Transcribe the whole listing exactly, but do not carry over its pictures.

### Provided data

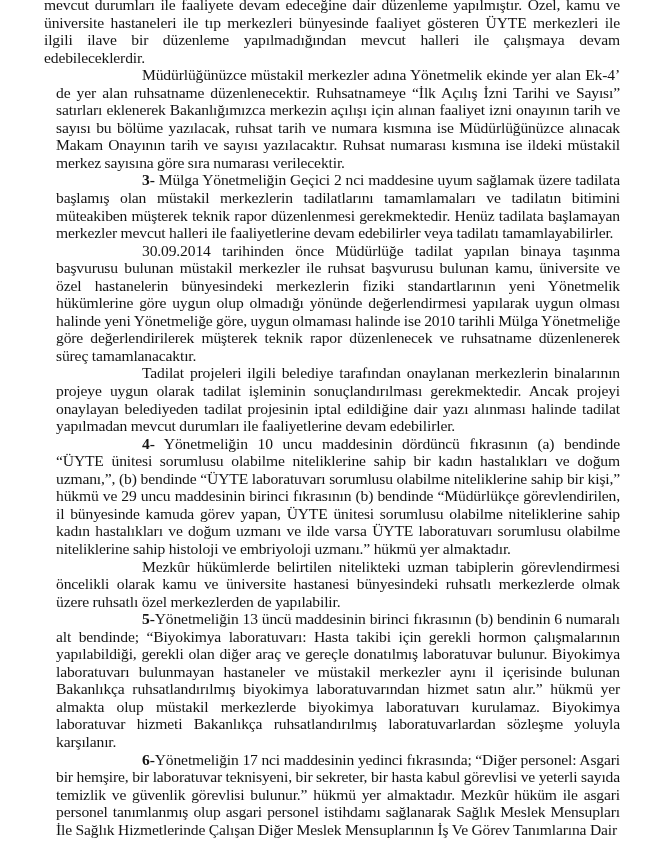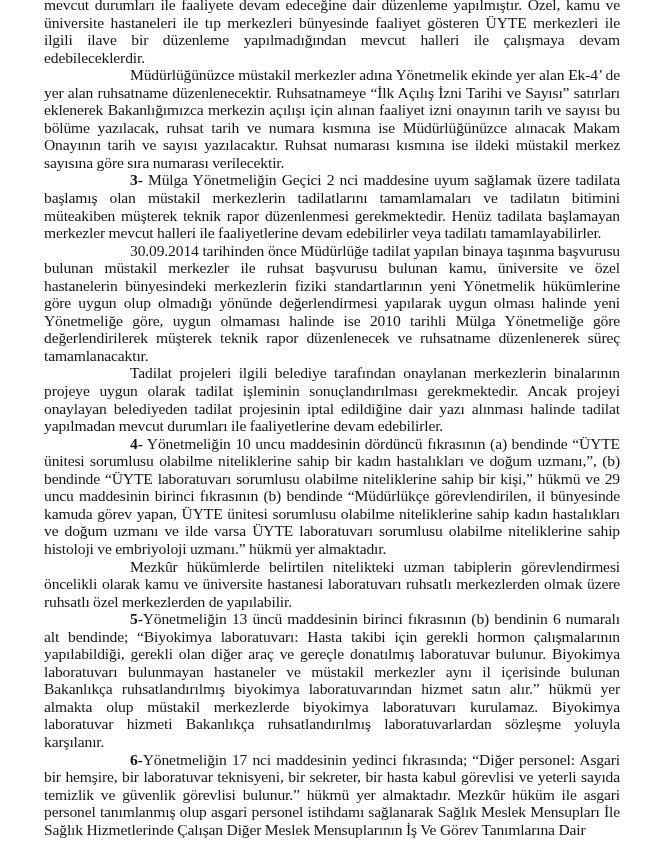"Müdürlüğünüzce müstakil merkezler adına" .p.ind { margin-left: none -> 12px }
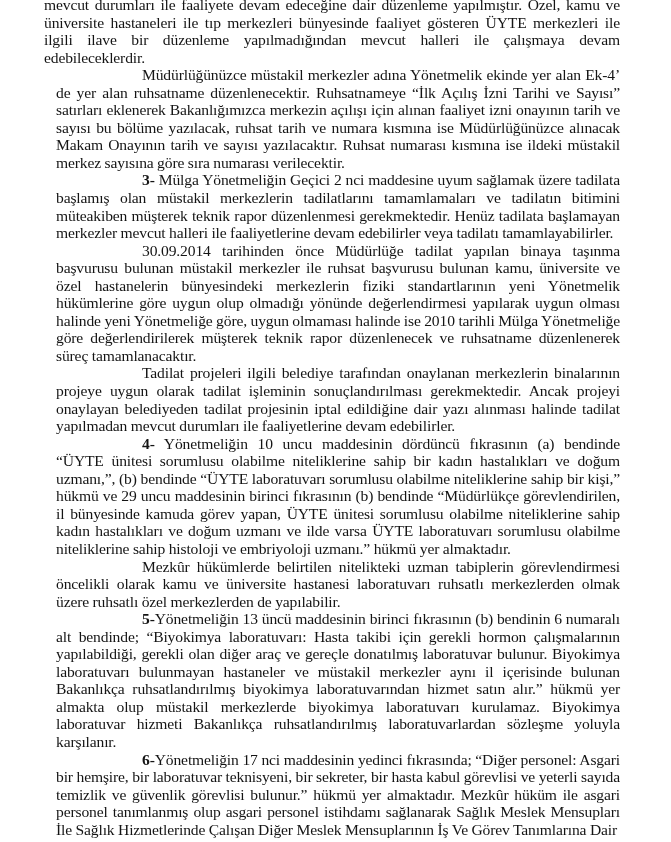"Mezkûr hükümlerde belirtilen nitelikteki" span { text: laboratuvarı ruhsatlı merkezlerden -> bünyesindeki ruhsatlı merkezlerde }
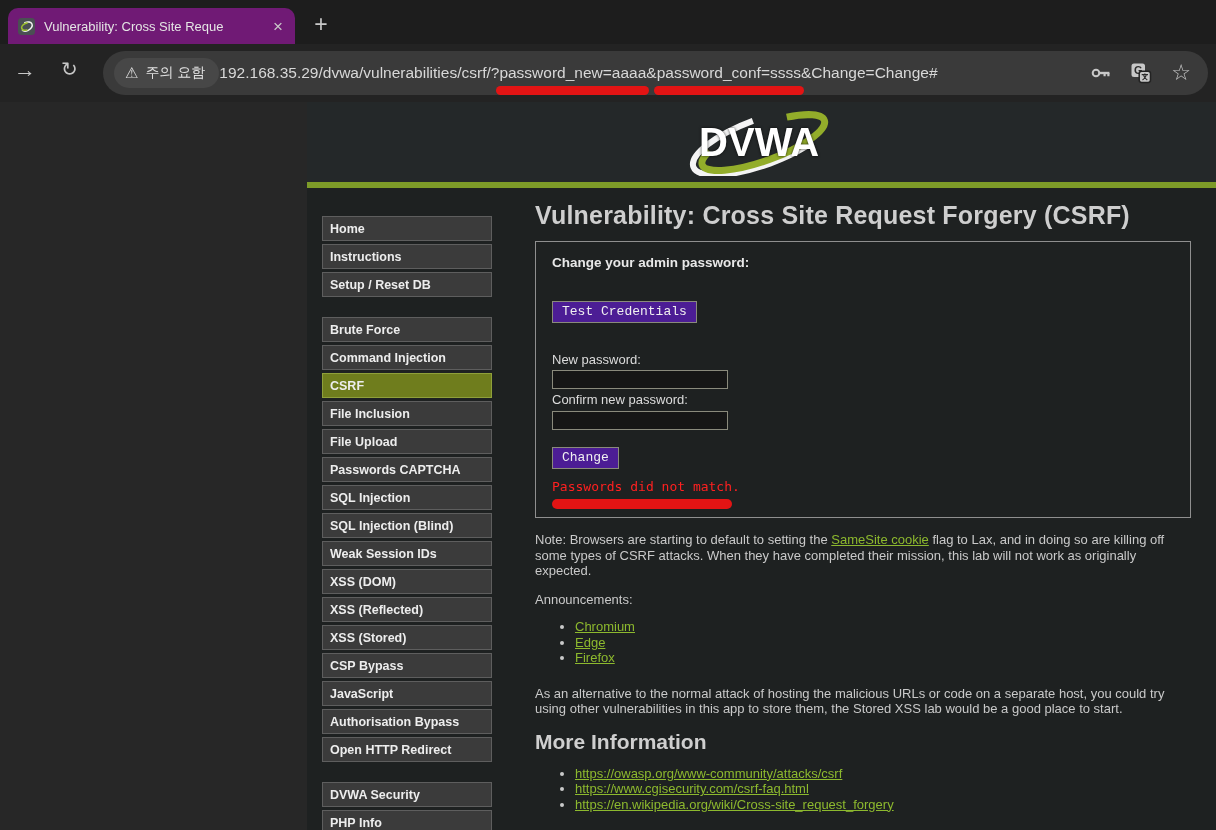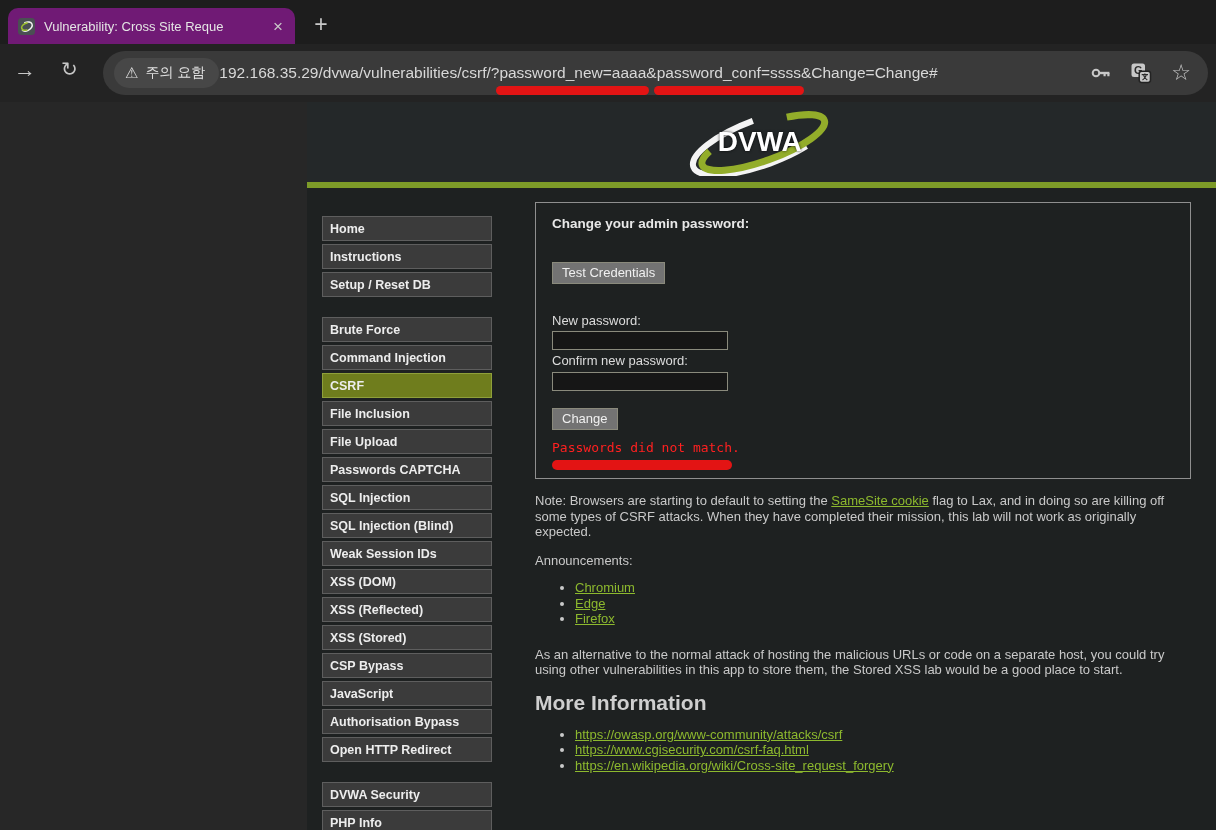"DVWA" .logo-text { font-size: 28px -> 40px }
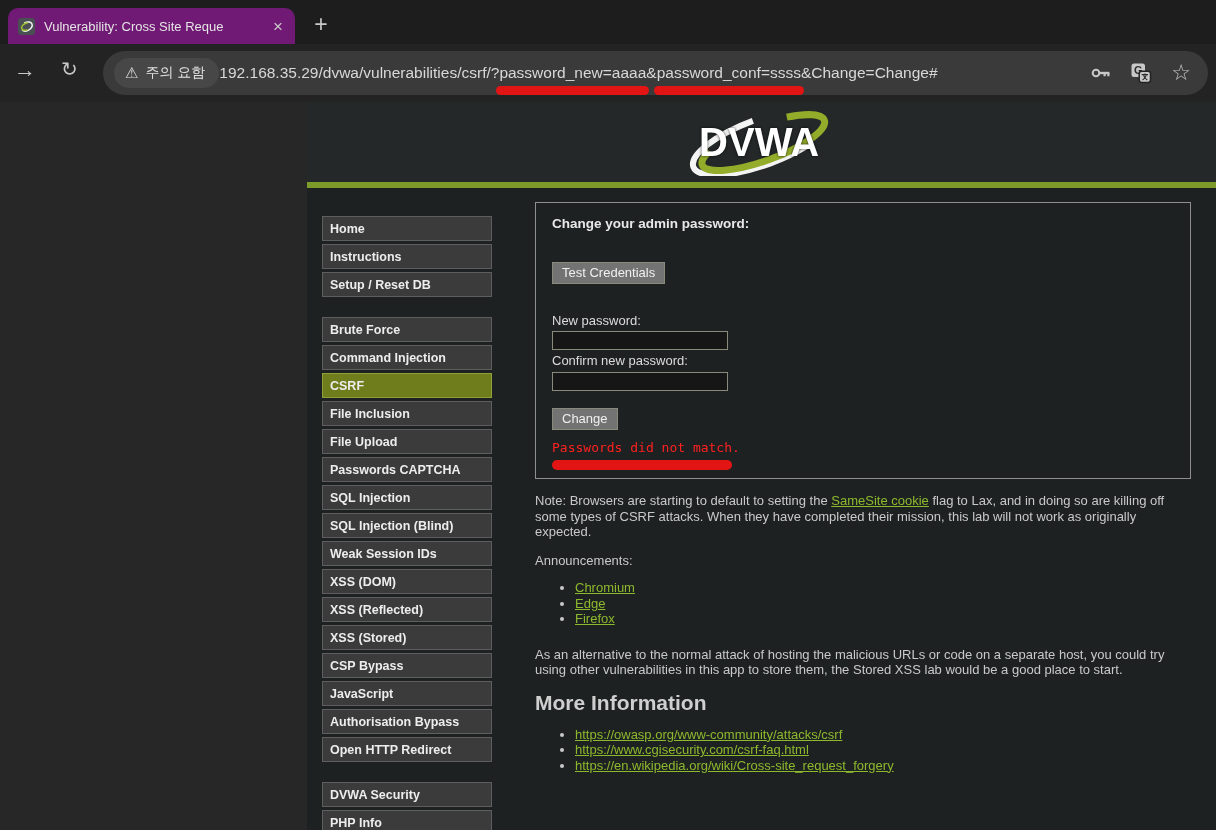"Vulnerability: Cross Site Request" h1.page-title { html: none -> <h1>Vulnerability: Cross Site Request Forgery (CSRF)</h1> }
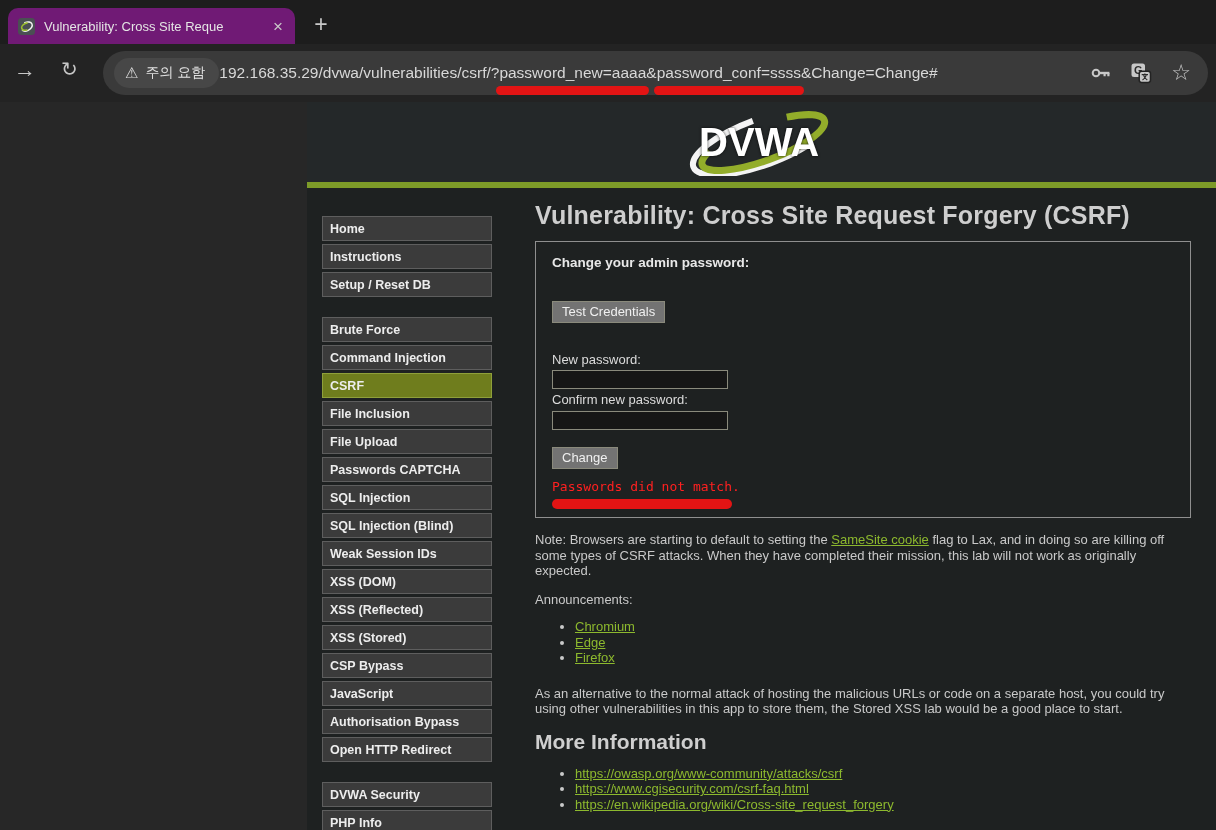"Test Credentials" .btn { background: #737373 -> #4c1d95; font-family: Liberation Sans, sans-serif -> Liberation Mono, monospace }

######

§ Response to the exercise
"Müdürlüğünüzce müstakil merkezler adına" .p.ind { margin-left: none -> 12px }
"Mezkûr hükümlerde belirtilen nitelikteki" span { text: laboratuvarı ruhsatlı merkezlerden -> bünyesindeki ruhsatlı merkezlerde }
"DVWA" .logo-text { font-size: 28px -> 40px }
"Vulnerability: Cross Site Request" h1.page-title { html: none -> <h1>Vulnerability: Cross Site Request Forgery (CSRF)</h1> }
"Test Credentials" .btn { background: #737373 -> #4c1d95; font-family: Liberation Sans, sans-serif -> Liberation Mono, monospace }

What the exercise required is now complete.